Thursday, September 23, 2010

Lessons in the stunning beauty of Monsegur

Coming down the steep path from the stunningly beautiful ruined castle at Monsegur, one passes a stone memorial to the 220 cathars who, following the overthrow of this seemingly impenetrable fortress, chose not to submit to the power of Rome. They were burned at the stake in the field at the foot of the hill. It's hard to square such horror with the staggering beauty of the surroundings.

Monsegur was the last stronghold of the Cathars overthrown in 1244. It was the end of a fifty year crusade against the heretical movement that had cost thousands of lives and extended the writ of the French king southwards to the Languedoc and Carcasonne (the key city of the region).

The cathars were a heretical sect, a dualistic blend of gnosticism and Christianity, which was embraced by the leading families of the region probably because it set them apart from growing French state to the north. It is undoubtedly the case that the crusade launched against the movement in the late twelfth century was as much about that state extending its powers over the fertile areas around Toulouse and Carcasonne.

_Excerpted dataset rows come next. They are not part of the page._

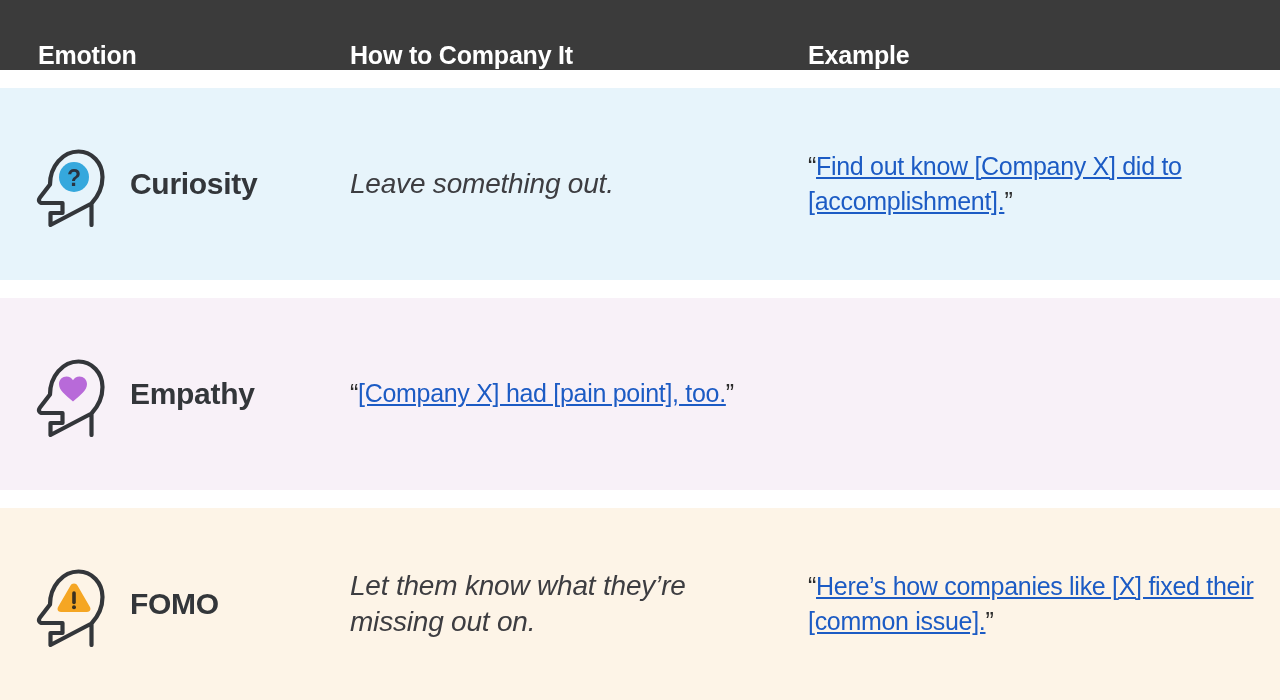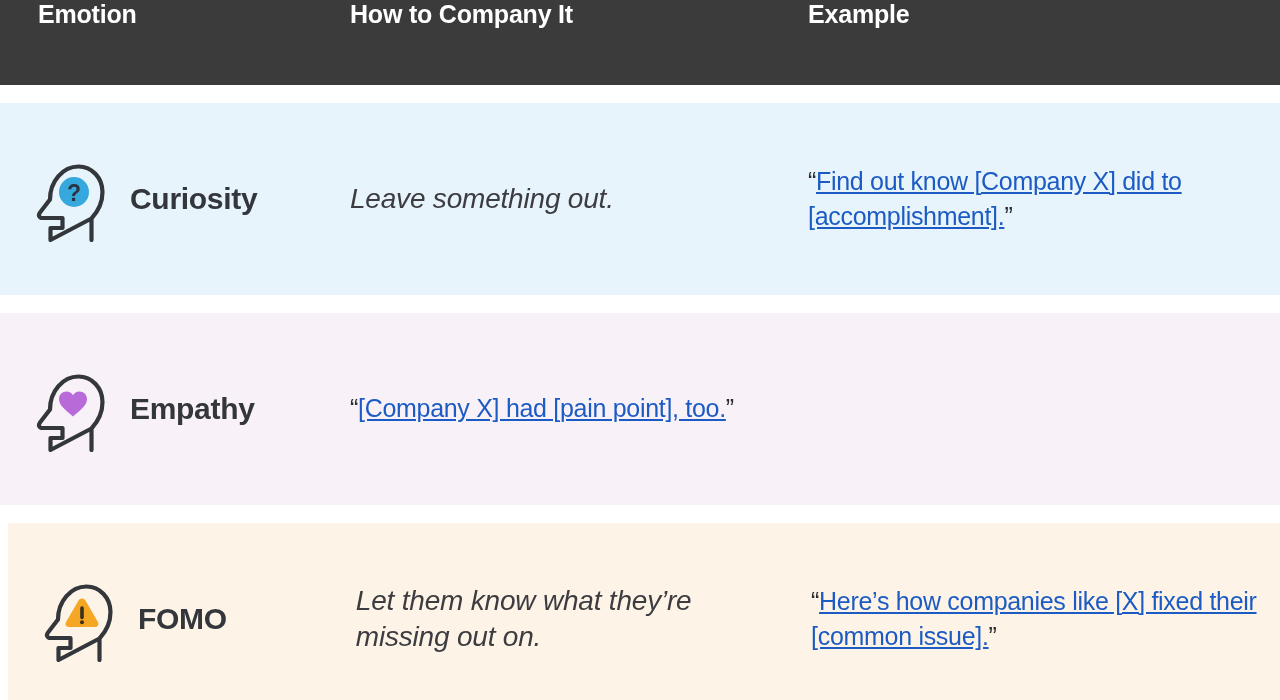--- a/index.html
+++ b/index.html
@@ -15,24 +15,24 @@
   }
   .table {
     width: 1280px;
     height: 700px;
     position: relative;
     background: #ffffff;
   }
 
   
   .thead {
-    height: 85px;
+    height: 70px;
     background: #3b3b3b;
     display: flex;
-    align-items: flex-start;
+    align-items: flex-end;
     box-sizing: border-box;
   }
   .th {
     color: #ffffff;
     font-size: 25px;
     font-weight: bold;
     letter-spacing: -0.2px;
     white-space: nowrap;
   }
   .col-1 { width: 350px; padding-left: 38px; box-sizing: border-box; }
@@ -42,21 +42,21 @@
   
   .row {
     display: flex;
     align-items: center;
     box-sizing: border-box;
   }
   .row-gap { height: 18px; background: #ffffff; }
 
   .row-curiosity { height: 192px; background: #e7f4fb; }
   .row-empathy  { height: 192px; background: #f8f1f8; }
-  .row-fomo     { height: 192px; background: #fdf4e7; margin-left: 8px; }
+  .row-fomo     { height: 192px; background: #fdf4e7; }
 
   
   .emotion-cell {
     display: flex;
     align-items: center;
     padding-left: 32px;
     box-sizing: border-box;
     width: 350px;
   }
   .emotion-icon {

The early leader of the crusade was Simon De Montfort. Growing up in Leicester, I had known De Montfort as a pioneer of democracy, one of the barons that forced King John to Runnymede to sign Magna Carta. Streets and halls, even a university are named after him in my home city. It was only when I when I first went to southern France about 15 years ago that a different picture of De Montfort emerged, a man who cut a bloody swathe through the region, a crusader of stupendous brutality.

As I stood on the low rising hill before the steep climb to Monsegur, I reflected on the fact that people should be allowed to be wrong. No one should die just because they choose to worship in a different way from their neighbours. Perhaps a key aspect of being a follower of Jesus is that we accept that some will get what he's about and others won't. One of the great insights of the Baptist pioneer, Thomas Helwys, was that everyone had the right to be wrong, that everyone had the right to choose what religion or philosophy they would follow and the state had no right to enforce one option over another.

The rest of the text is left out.